Transcribe exactly the lines that fall between the one holding "(3) from [37];" and the one holding "Fig (1) shows", inclusive, from the entries below.
-- DATA FOR PROCESSING follows --
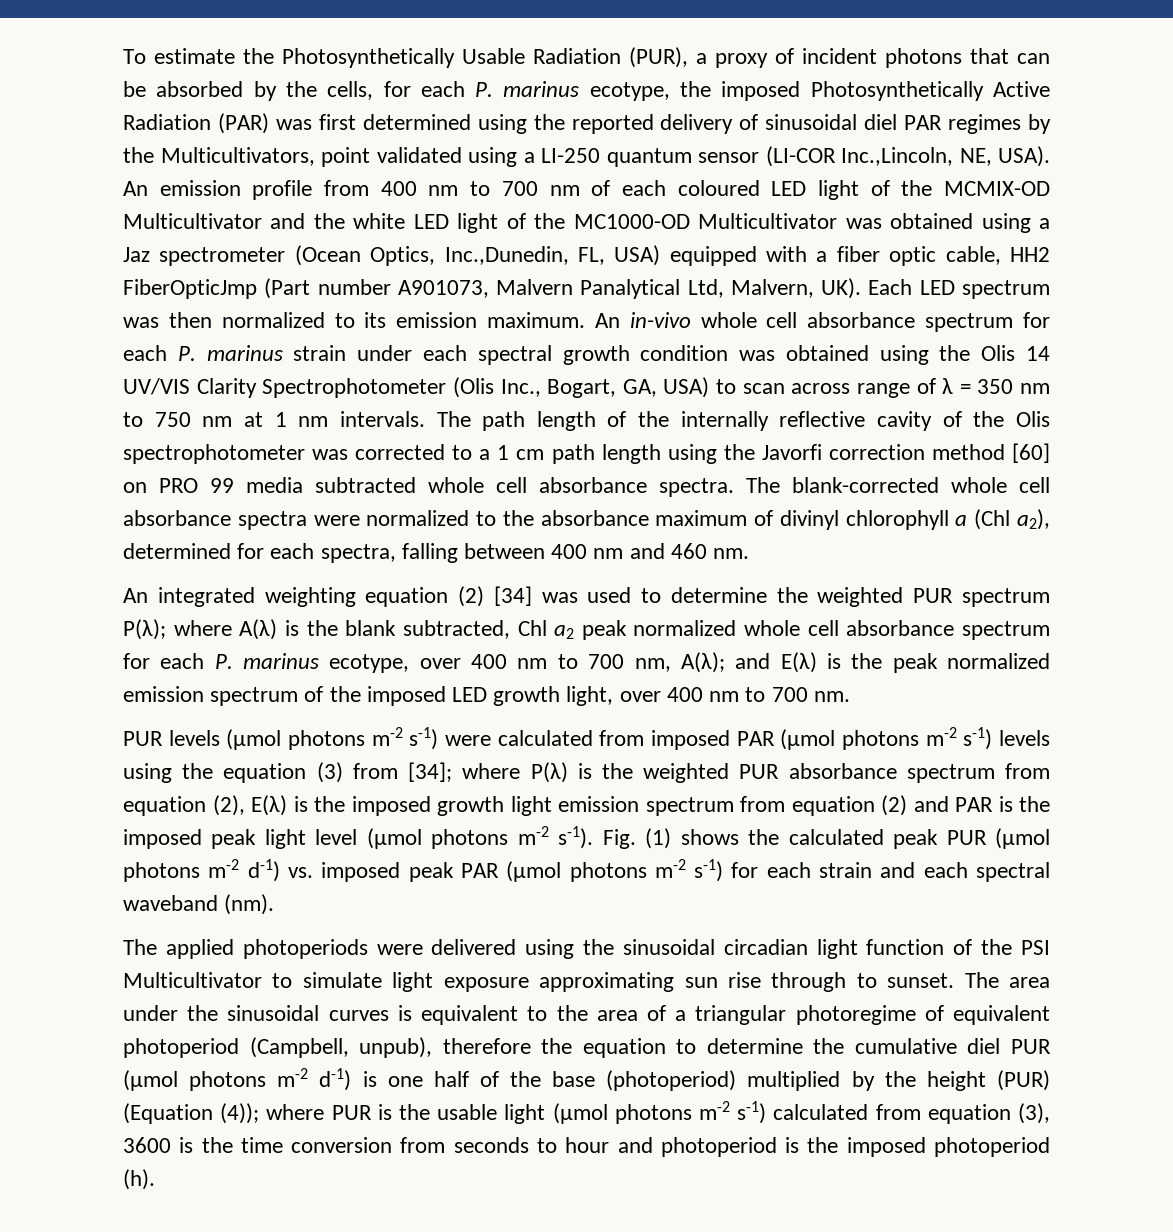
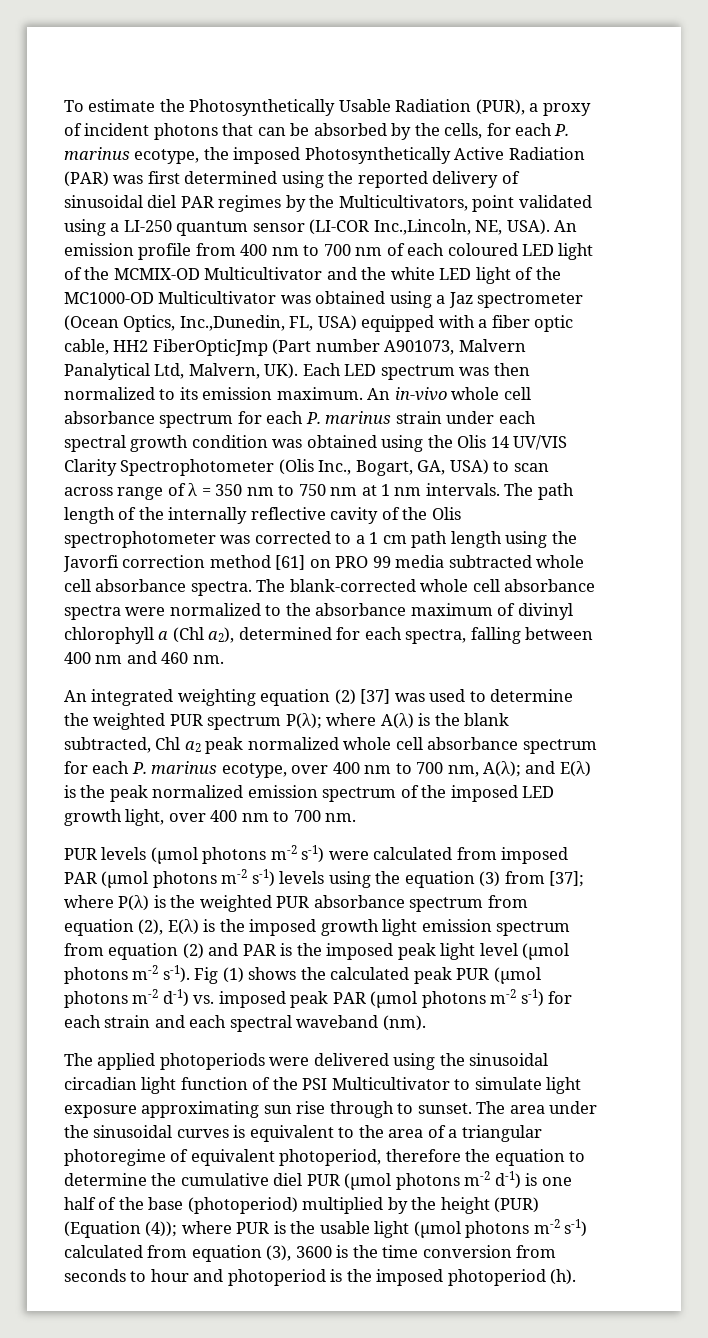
- The path length of the internally reflective cavity of the Olis spectrophotometer was corrected to a 1 cm path length using the Javorfi correction method [60] on PRO 99 media subtracted whole cell absorbance spectra.
+ The path length of the internally reflective cavity of the Olis spectrophotometer was corrected to a 1 cm path length using the Javorfi correction method [61] on PRO 99 media subtracted whole cell absorbance spectra.
- An integrated weighting equation (2) [34] was used to determine the weighted PUR spectrum P(λ); where A(λ) is the blank subtracted, Chl a2 peak normalized whole cell absorbance spectrum for each P. marinus ecotype, over 400 nm to 700 nm, A(λ); and E(λ) is the peak normalized emission spectrum of the imposed LED growth light, over 400 nm to 700 nm.
+ An integrated weighting equation (2) [37] was used to determine the weighted PUR spectrum P(λ); where A(λ) is the blank subtracted, Chl a2 peak normalized whole cell absorbance spectrum for each P. marinus ecotype, over 400 nm to 700 nm, A(λ); and E(λ) is the peak normalized emission spectrum of the imposed LED growth light, over 400 nm to 700 nm.
- PUR levels (µmol photons m-2 s-1) were calculated from imposed PAR (µmol photons m-2 s-1) levels using the equation (3) from [34]; where P(λ) is the weighted PUR absorbance spectrum from equation (2), E(λ) is the imposed growth light emission spectrum from equation (2) and PAR is the imposed peak light level (µmol photons m-2 s-1).
+ PUR levels (µmol photons m-2 s-1) were calculated from imposed PAR (µmol photons m-2 s-1) levels using the equation (3) from [37]; where P(λ) is the weighted PUR absorbance spectrum from equation (2), E(λ) is the imposed growth light emission spectrum from equation (2) and PAR is the imposed peak light level (µmol photons m-2 s-1).
- Fig. (1) shows the calculated peak PUR (µmol photons m-2 d-1) vs. imposed peak PAR (µmol photons m-2 s-1) for each strain and each spectral waveband (nm).
+ Fig (1) shows the calculated peak PUR (µmol photons m-2 d-1) vs. imposed peak PAR (µmol photons m-2 s-1) for each strain and each spectral waveband (nm).
- The area under the sinusoidal curves is equivalent to the area of a triangular photoregime of equivalent photoperiod (Campbell, unpub), therefore the equation to determine the cumulative diel PUR (µmol photons m-2 d-1) is one half of the base (photoperiod) multiplied by the height (PUR) (Equation (4));
+ The area under the sinusoidal curves is equivalent to the area of a triangular photoregime of equivalent photoperiod, therefore the equation to determine the cumulative diel PUR (µmol photons m-2 d-1) is one half of the base (photoperiod) multiplied by the height (PUR) (Equation (4));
-- DATA FOR PROCESSING concluded --
## SOLUTION TO THIS EXERCISE
+ PUR levels (µmol photons m-2 s-1) were calculated from imposed PAR (µmol photons m-2 s-1) levels using the equation (3) from [37]; where P(λ) is the weighted PUR absorbance spectrum from equation (2), E(λ) is the imposed growth light emission spectrum from equation (2) and PAR is the imposed peak light level (µmol photons m-2 s-1).
- Fig. (1) shows the calculated peak PUR (µmol photons m-2 d-1) vs. imposed peak PAR (µmol photons m-2 s-1) for each strain and each spectral waveband (nm).
+ Fig (1) shows the calculated peak PUR (µmol photons m-2 d-1) vs. imposed peak PAR (µmol photons m-2 s-1) for each strain and each spectral waveband (nm).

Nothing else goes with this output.